The Anaximandrian Society at Caltech was formed early in 1935 by a group of
undergraduates from biology interested in studying the history of physiology. The society
continued at least until August, 1945, when the last of its proceedings were distributed.
Details of the founding, membership, and subsequent history of the society may be found
in short chronicles bound into each of the eleven volumes containing the proceedings. A
few highlights may be mentioned here.
The society was formed originally by five students, to which body two more were elected
in the first year. Membership was limited to juniors and seniors. Monthly meetings were
held, at which a member would deliver a paper conforming to a predetermined general
theme.
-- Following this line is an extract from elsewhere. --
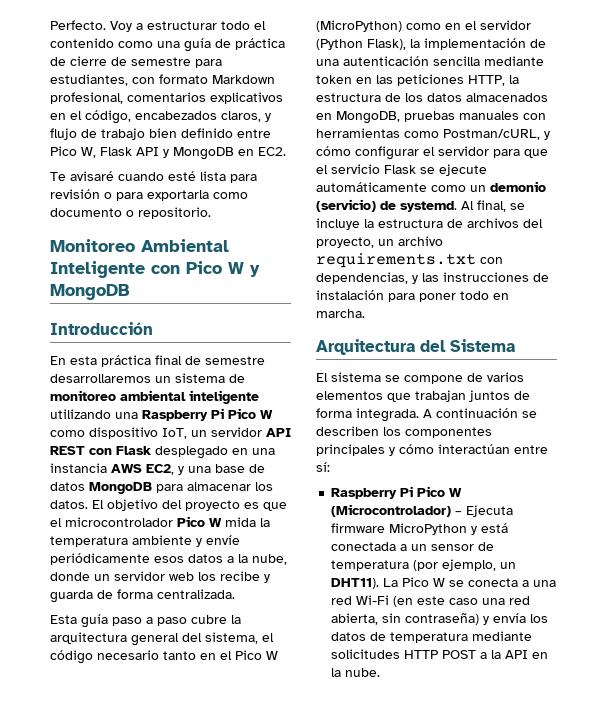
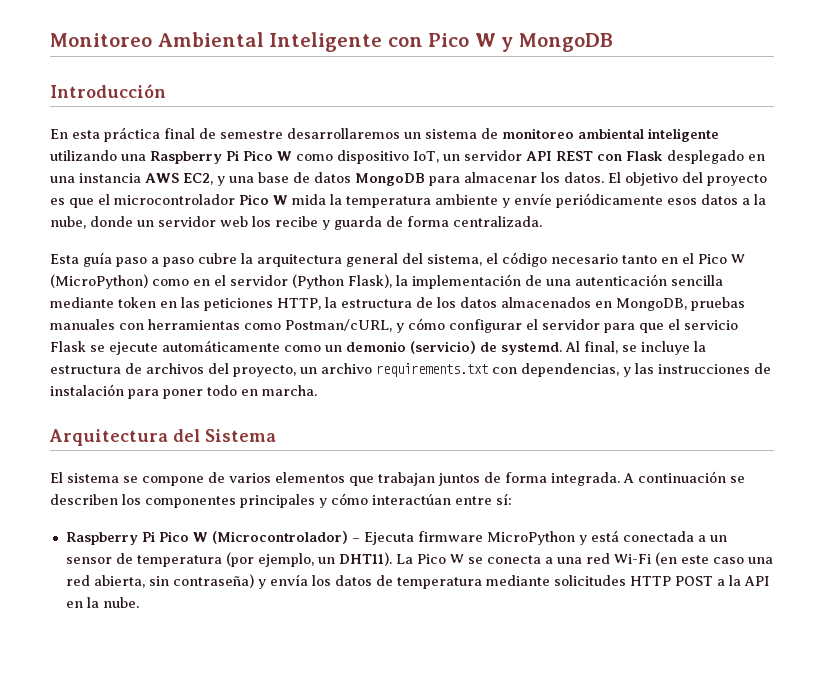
- Perfecto. Voy a estructurar todo el contenido como una guía de práctica de cierre de semestre para estudiantes, con formato Markdown profesional, comentarios explicativos en el código, encabezados claros, y flujo de trabajo bien definido entre Pico W, Flask API y MongoDB en EC2.
- Te avisaré cuando esté lista para revisión o para exportarla como documento o repositorio.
The theme for the first year was "Early European Physiology to 1700." The society
chose its name based on the fact that Anaximander was "the most obscure and ancient
physiologist known to the founders." The group met, and continued to do so for most of
its life, at the home of Professor Henry Borsook, who appears to have acted as unofficial
mentor to the society in its early days.
By the end of the third year it was decided to open the society to graduate students and
faculty. Although the society continued during the World War II, its character changed.
Borsook was mostly absent, although he returned in the last year. Undergraduate members
fell away, leaving a few graduate students with mostly faculty, plus invited visitors, to
swell the ranks.
A description of the society may be found in the oral history of Henry Borsook.